I am participating in Teachers Write!, a summer writing camp for teachers and librarians hosted by Kate Messner. If you haven't already joined, what are you waiting for?
Today's challenge was to write about a place, then revise for sensory details. I couldn't limit myself to the required paragraph. Go figure. I guess I have lots to say.
When I talk about the Northwoods of Wisconsin, I can’t help but get a sparkle in my eyes. The first real conversation I had with my husband was about just that—the Northwoods of Wisconsin. I recognized the sparkle in his eyes as we talked, a reflection of my own affinity for one of the most incredible places on earth.
The summer between my 6th and 7th grade school years, my family decided to leave the suburbs of Chicago and move to a peninsula between two lakes in St. Germain, Wisconsin. We had a vacation home that had begun to call our names with greater and greater strength. It was as if we were being called home.
When I stood in the living room, my feet pinched by the beveled edges of the hardwood floor, I could see water on either side of me. Lake Content was a small, calm lake. Perfect for a private backyard retreat. Perfect for a canoe ride, for wildlife watching, for studying native plants and trees. Big St. Germain Lake was just the opposite. A large, roudy body of water fit for being noticed, for pontooning, for swimming (day or night if I was feeling bold enough).

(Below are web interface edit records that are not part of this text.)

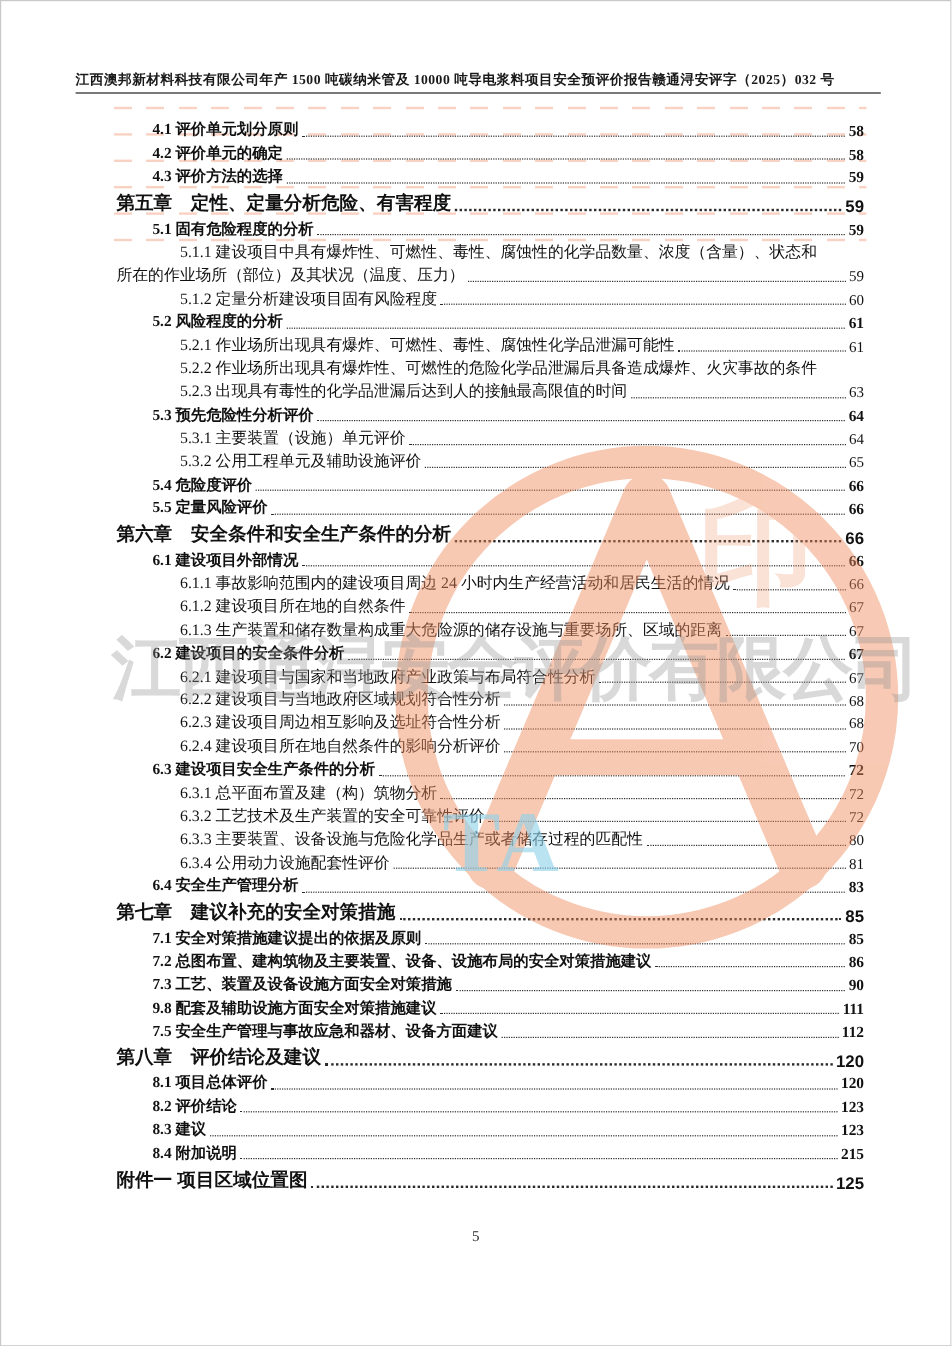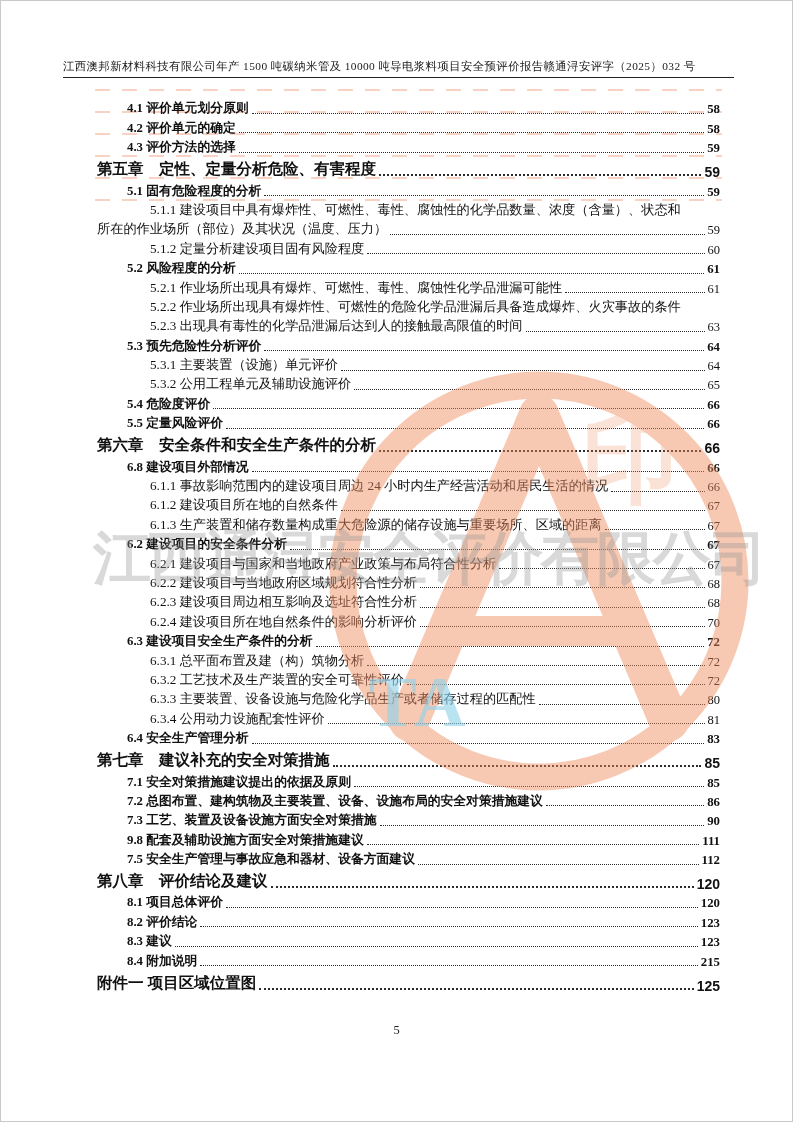"江西澳邦新材料科技有限公司年产 1500 吨碳纳米管及 10000" .doc-header { font-weight: 400 -> 700 }
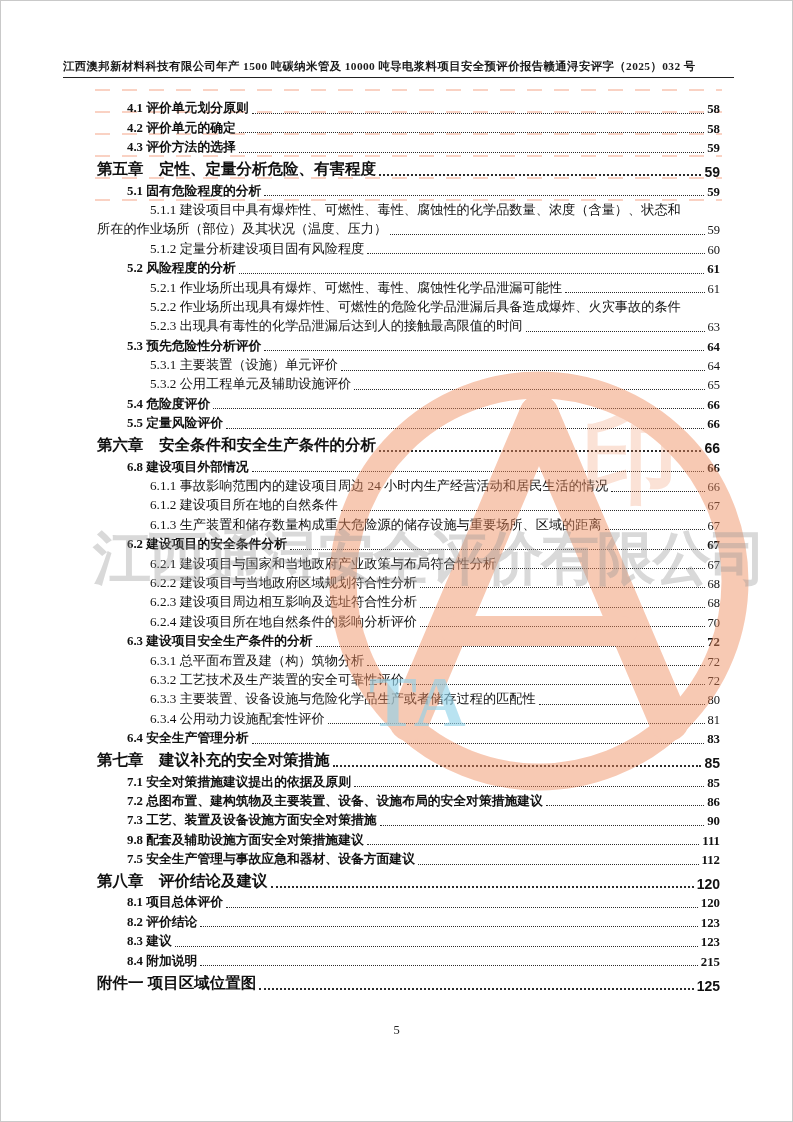"6.8 建设项目外部情况" span.t { text: 6.8 -> 6.1 }
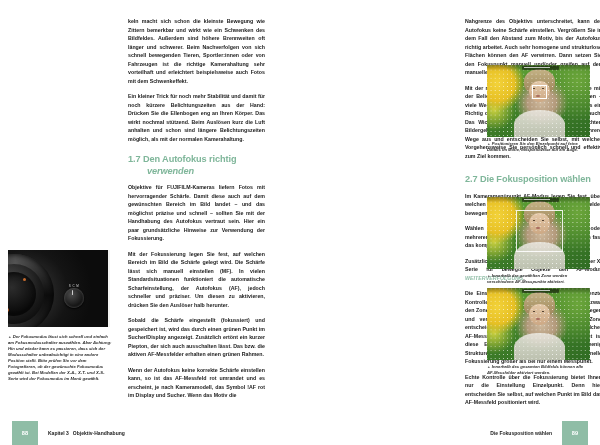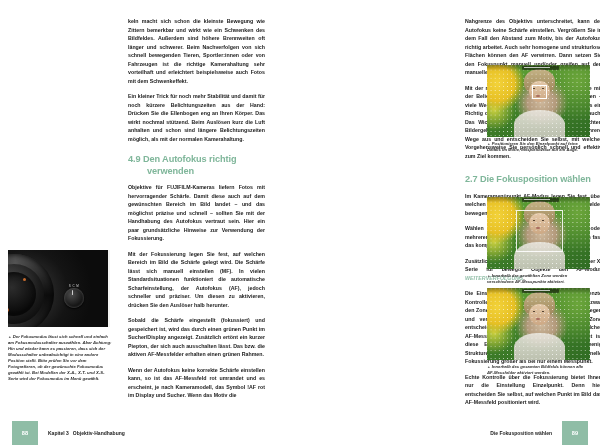"4.9 Den Autofokus richtig" span { text: 4.9 -> 1.7 }
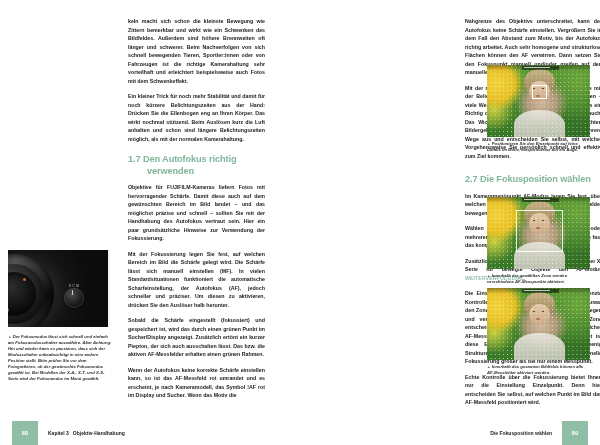"verwenden" h2.sec .l2 { font-style: none -> italic }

Some of my most important days were lived in those woods. But when I think of that Northwoods home, the moment that I carry with me is a quiet one.
I sit at the edge of the pier, dangling my feet off the edge, into the water. I hear the hum of boats in the distance, the voices of fisherman loud enough to float over the water, but not quite clear enough to make out their words. I watch the minnows swim around my feet, relieved, knowing their presence is a sign that there is no bass lurking under the pier waiting for a juicy toe to bite into. The steady beat of a woodpecker calls my attention to the tree on the shore behind me, but not long enough to miss the regal wingspread of the bald eagle dipping through the air off the point. A dragonfly buzzes past, landing deftly on the water’s surface, bobbing on the gentle waves. I watch it carefully to be sure its wings remain dry enough to ensure its flight once again. I am alone—a peaceful loneliness wrapped in the company and bustle of the natural world around me. I am alone. My eyes sparkle.